# Getting started with Notebooks in Watson Studio

This notebook contains the steps and code to get you started with importing data in a Notebook environment and visualizing data with Brunel.

This notebook runs on Python 3.

You will use data about cars to graph the relationships between various properties, for example, how horsepower affects gas mileage. The cars data set was used for the 1983 American Statistical Association Data Exposition. This data set was collected by Ernesto Ramos and David Donoho and obtained from StatLib.

## Table of contents

This notebook has the following sections:
1. [Load the data](#data_set)
1. [Visualize the data](#visualize)
1. [Modify the DataFrame to highlight specific data](#highlight)
1. [Summary and next steps](#summary)

<a id="data_set"></a>
## 1. Load the data to Object Store bucket
To start exploring the dataset, you can upload the dataset `cars.csv` (which is available in the downloaded .zip file) to the Cloud Object Storage bucket associated with your project. You can do so by selecting the `1010` icon in the top right menu, select `Files`. You can either browse for your dataset in your local filesystem or drag-n-drop it into the side-palette. After this step, the file uploaded by you should appear in the side panel.

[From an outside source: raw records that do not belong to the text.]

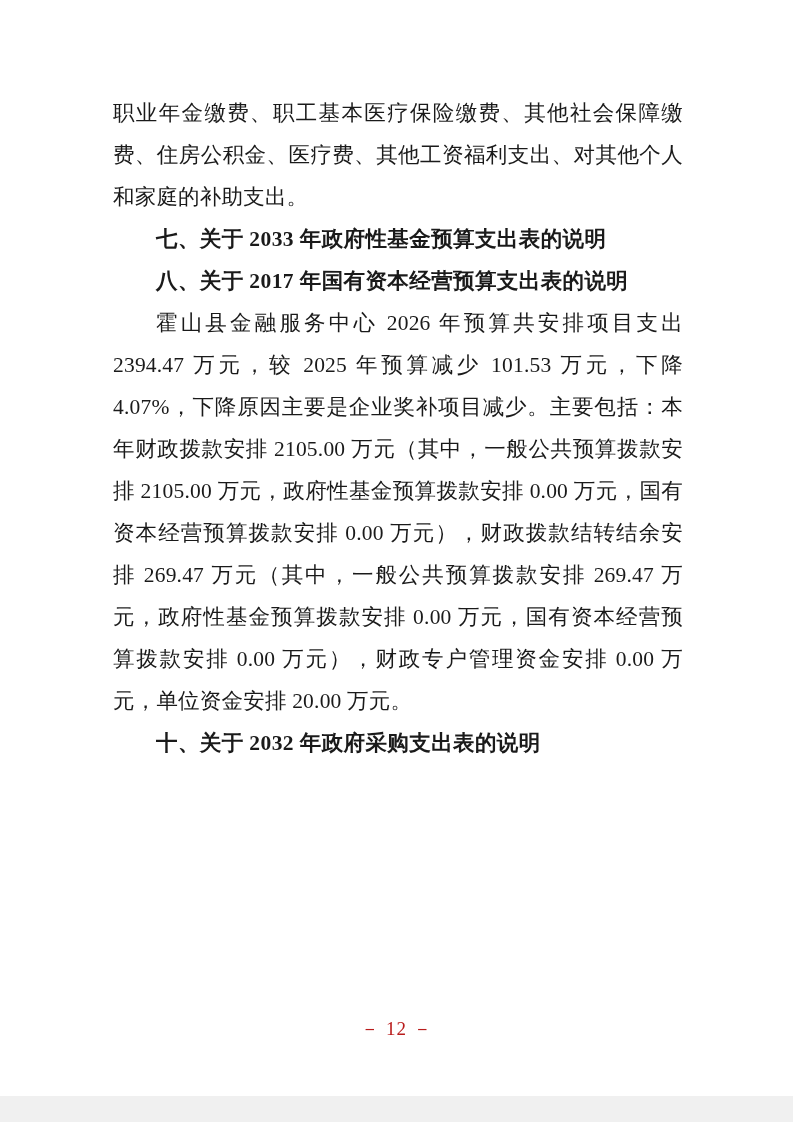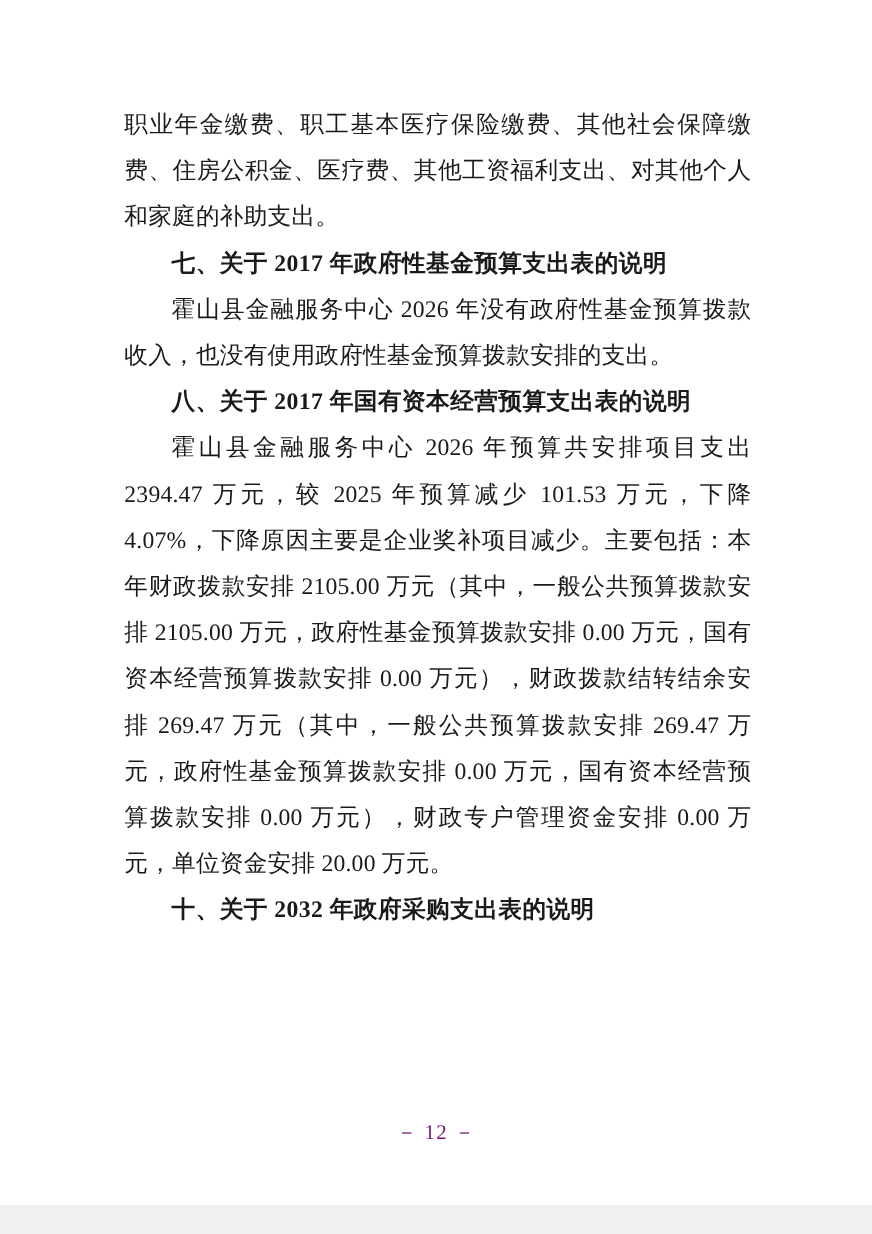--- a/index.html
+++ b/index.html
@@ -47,36 +47,35 @@
     font-weight: bold;
   }
   .footer {
     position: absolute;
     left: 0;
     right: 0;
     top: 1016px;
     text-align: center;
     font-size: 19px;
     font-family: "Liberation Serif", "DejaVu Serif", serif;
-    color: #701a75;
+    color: #b91c1c;
     letter-spacing: 1px;
   }
 </style>
 </head>
 <body>
 
 <div class="page">
   <div class="content">
 
     <p class="para">职业年金缴费、职工基本医疗保险缴费、其他社会保障缴费、住房公积金、医疗费、其他工资福利支出、对其他个人和家庭的补助支出。</p>
 
 
-    <p class="heading">七、关于 2017 年政府性基金预算支出表的说明</p>
+    <p class="heading">七、关于 2033 年政府性基金预算支出表的说明</p>
 
-    <p class="para indent">霍山县金融服务中心 2026 年没有政府性基金预算拨款收入，也没有使用政府性基金预算拨款安排的支出。</p>
 
     <p class="heading">八、关于 2017 年国有资本经营预算支出表的说明</p>
 
 
 
     <p class="para indent">霍山县金融服务中心 2026 年预算共安排项目支出 2394.47 万元，较 2025 年预算减少 101.53 万元，下降 4.07%，下降原因主要是企业奖补项目减少。主要包括：本年财政拨款安排 2105.00 万元（其中，一般公共预算拨款安排 2105.00 万元，政府性基金预算拨款安排 0.00 万元，国有资本经营预算拨款安排 0.00 万元），财政拨款结转结余安排 269.47 万元（其中，一般公共预算拨款安排 269.47 万元，政府性基金预算拨款安排 0.00 万元，国有资本经营预算拨款安排 0.00 万元），财政专户管理资金安排 0.00 万元，单位资金安排 20.00 万元。</p>
 
     <p class="heading">十、关于 2032 年政府采购支出表的说明</p>
 
   </div>

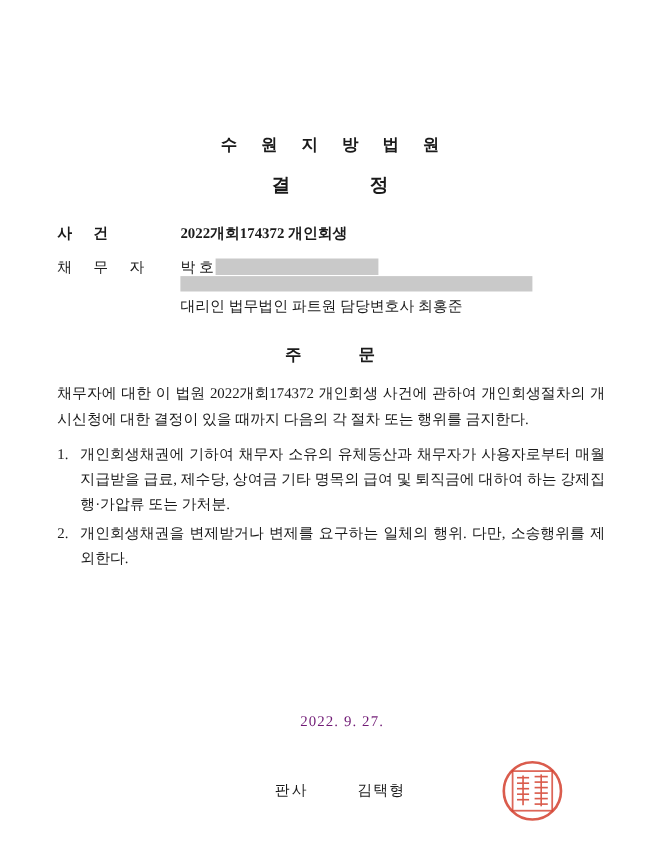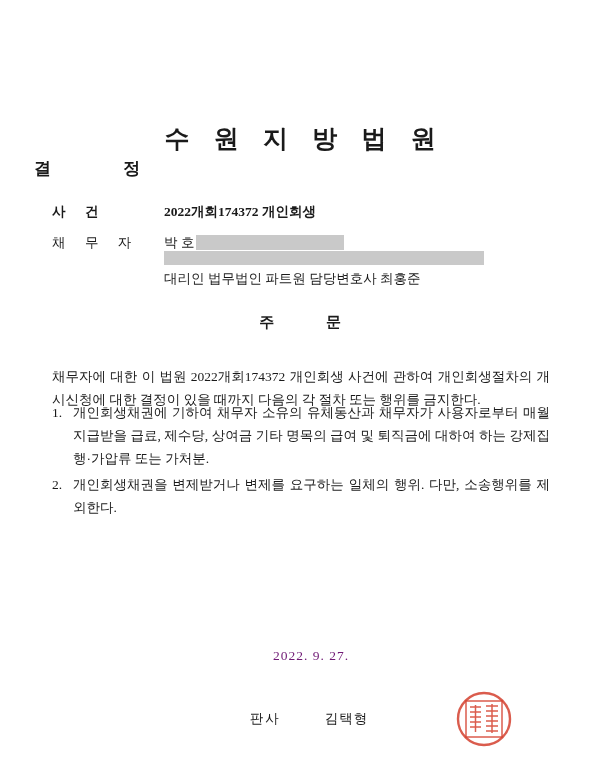--- a/index.html
+++ b/index.html
@@ -22,32 +22,32 @@
     width: 600px;
     height: 766px;
     background: #ffffff;
   }
   .court-title {
     position: absolute;
     top: 122px;
     left: 0;
     width: 600px;
     text-align: center;
-    font-size: 25px;
+    font-size: 15px;
     font-weight: bold;
     letter-spacing: 9px;
     text-indent: 9px;
     color: #1a1a1a;
   }
   .doc-kind {
     position: absolute;
     top: 157px;
     left: 0;
     width: 600px;
-    text-align: left;
+    text-align: center;
     font-size: 17px;
     font-weight: bold;
     letter-spacing: 34px;
     text-indent: 34px;
     color: #1a1a1a;
   }
 
   .field-row {
     position: absolute;
     left: 52px;
@@ -107,21 +107,21 @@
 
   .para {
     position: absolute;
     left: 52px;
     width: 498px;
     font-size: 13.5px;
     line-height: 23px;
     text-align: justify;
     color: #1a1a1a;
   }
-  #para-main { top: 346px; margin-top: 19px; }
+  #para-main { top: 346px; }
 
   .ordered-list {
     position: absolute;
     left: 52px;
     width: 498px;
     margin: 0;
     padding: 0;
     list-style: none;
     font-size: 13.5px;
     line-height: 23px;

## insert-to-code pandas dataframe
`pandas` is an open source library providing high-performance, easy-to-use data structures and data analysis tools for the Python programming language. Importing the dataset into your Python 3 Notebook is straight forward. Go to the next epmty cell in the notebook, open `Files` tab in the side-palette and click on `insert to code` below your dataset file. Select `Insert pandas DataFrame`. This will generate all the Python 3 code required to fetch your dataset from the COS bucket and load into the notebook environment.

In [None]:

import sys
import types
import pandas as pd
from botocore.client import Config
import ibm_boto3

def __iter__(self): return 0

# @hidden_cell
# The following code accesses a file in your IBM Cloud Object Storage. It includes your credentials.
# You might want to remove those credentials before you share your notebook.
client_d63757cebaec46879c8378101b770c3a = ibm_boto3.client(service_name='s3',
    ibm_api_key_id='3vcwuy0rNWugEN1fXsPko0vd19jbtJAoYyrr_W6LikrT',
    ibm_auth_endpoint="https://iam.eu-de.bluemix.net/oidc/token",
    config=Config(signature_version='oauth'),
    endpoint_url='https://s3.eu-geo.objectstorage.service.networklayer.com')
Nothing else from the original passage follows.